_WORK TASK:_
Output all of the data below without changing a word, and exclude the pictures.

_GIVEN INFORMATION:_
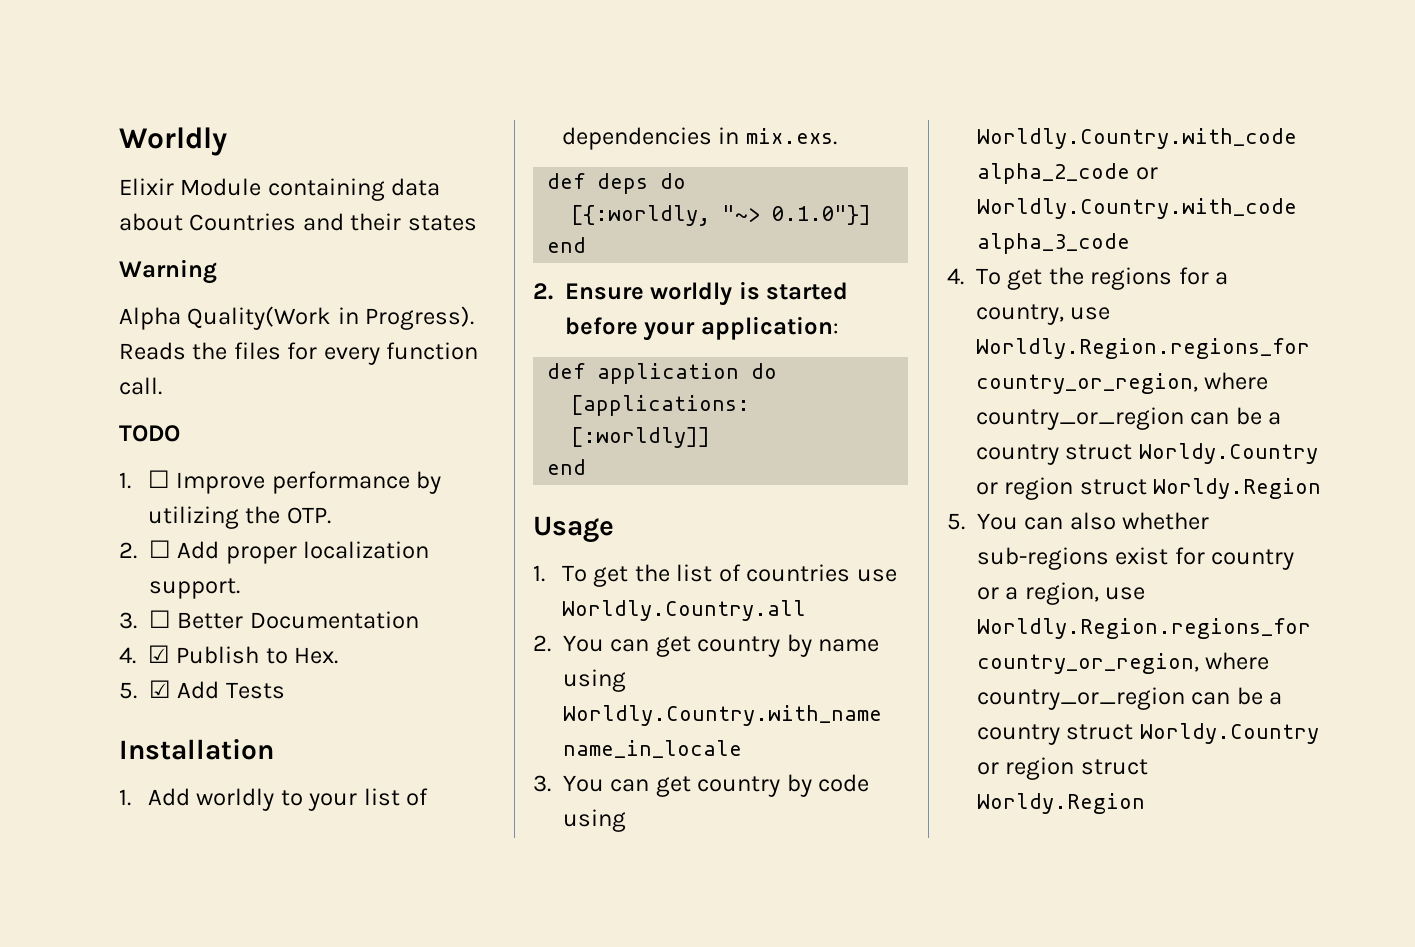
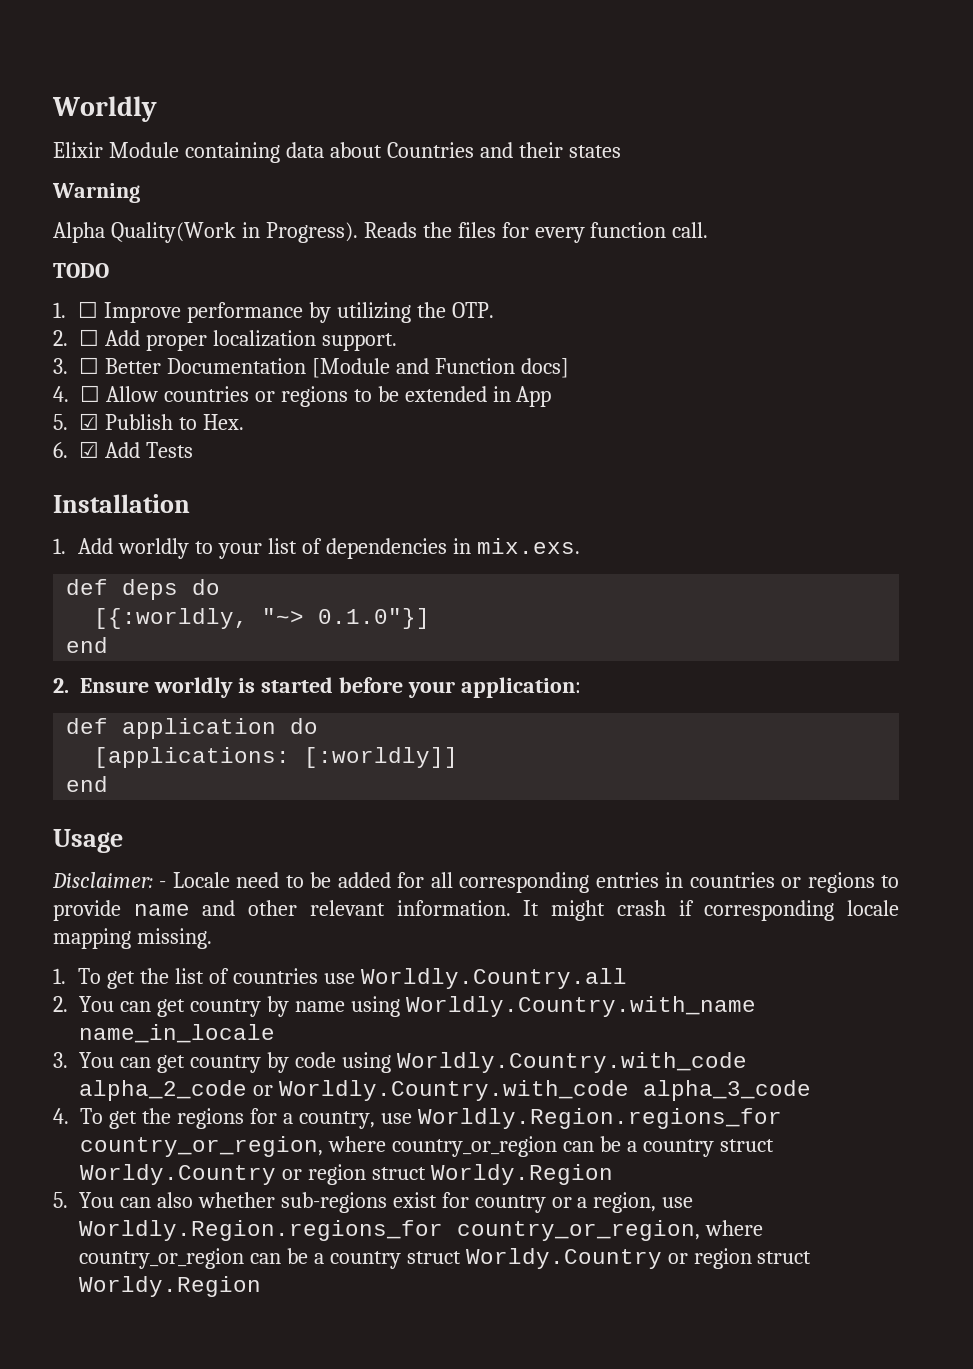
[119,647,136,664] // 4. -> [311,358,569,378] [53,385,552,407] [53,414,68,430] [Module and Function docs] // 4. ☐ Allow countries or regions to be extended in App // 5.
[119,682,137,699] 5. -> [53,442,68,458] 6.
(614, 529) none -> [52,872,899,893] [53,900,900,921] [53,928,212,949] // Disclaimer: - Locale need to be added for all corresponding entries in countries or regions to provide name and other relevant information. It might crash if corresponding locale mapping missing.

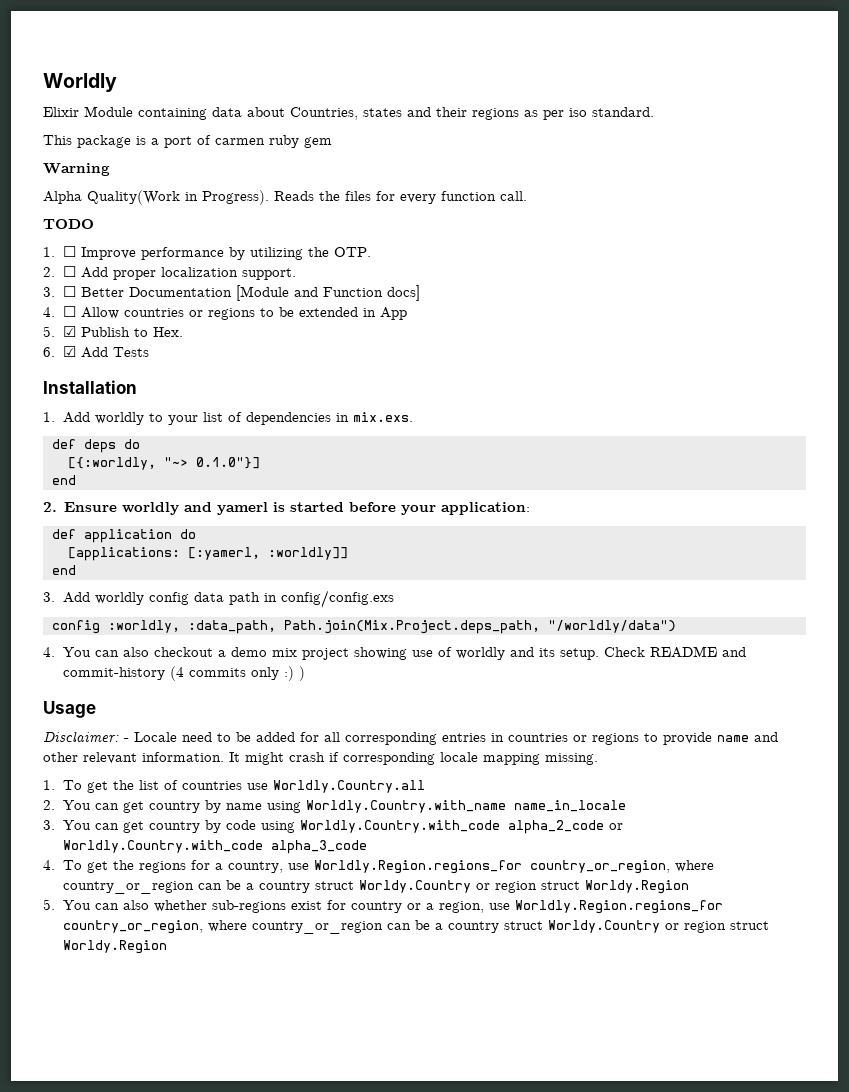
[386,142,621,158] Countries and their states -> [290,107,654,120] [43,135,332,148] Countries, states and their regions as per iso standard. // This package is a port of carmen ruby gem
(233, 687) none -> [184,502,269,515] and yamerl
[304,747,459,768] [66,776,109,792] [:worldly]] // end -> [187,547,348,560] [51,565,76,575] [43,590,395,608] [51,620,676,634] [43,646,747,660] [63,666,306,681] [:yamerl, :worldly]] // end // 3. Add worldly config data path in config/config.exs // config :worldly, :data_path, Path.join(Mix.Project.deps_path, "/worldly/data") // 4. You can also checkout a demo mix project showing use of worldly and its setup. Check README and commit-history (4 commits only :) )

_WORKED SOLUTION:_
[119,647,136,664] // 4. -> [311,358,569,378] [53,385,552,407] [53,414,68,430] [Module and Function docs] // 4. ☐ Allow countries or regions to be extended in App // 5.
[119,682,137,699] 5. -> [53,442,68,458] 6.
(614, 529) none -> [52,872,899,893] [53,900,900,921] [53,928,212,949] // Disclaimer: - Locale need to be added for all corresponding entries in countries or regions to provide name and other relevant information. It might crash if corresponding locale mapping missing.

[386,142,621,158] Countries and their states -> [290,107,654,120] [43,135,332,148] Countries, states and their regions as per iso standard. // This package is a port of carmen ruby gem
(233, 687) none -> [184,502,269,515] and yamerl
[304,747,459,768] [66,776,109,792] [:worldly]] // end -> [187,547,348,560] [51,565,76,575] [43,590,395,608] [51,620,676,634] [43,646,747,660] [63,666,306,681] [:yamerl, :worldly]] // end // 3. Add worldly config data path in config/config.exs // config :worldly, :data_path, Path.join(Mix.Project.deps_path, "/worldly/data") // 4. You can also checkout a demo mix project showing use of worldly and its setup. Check README and commit-history (4 commits only :) )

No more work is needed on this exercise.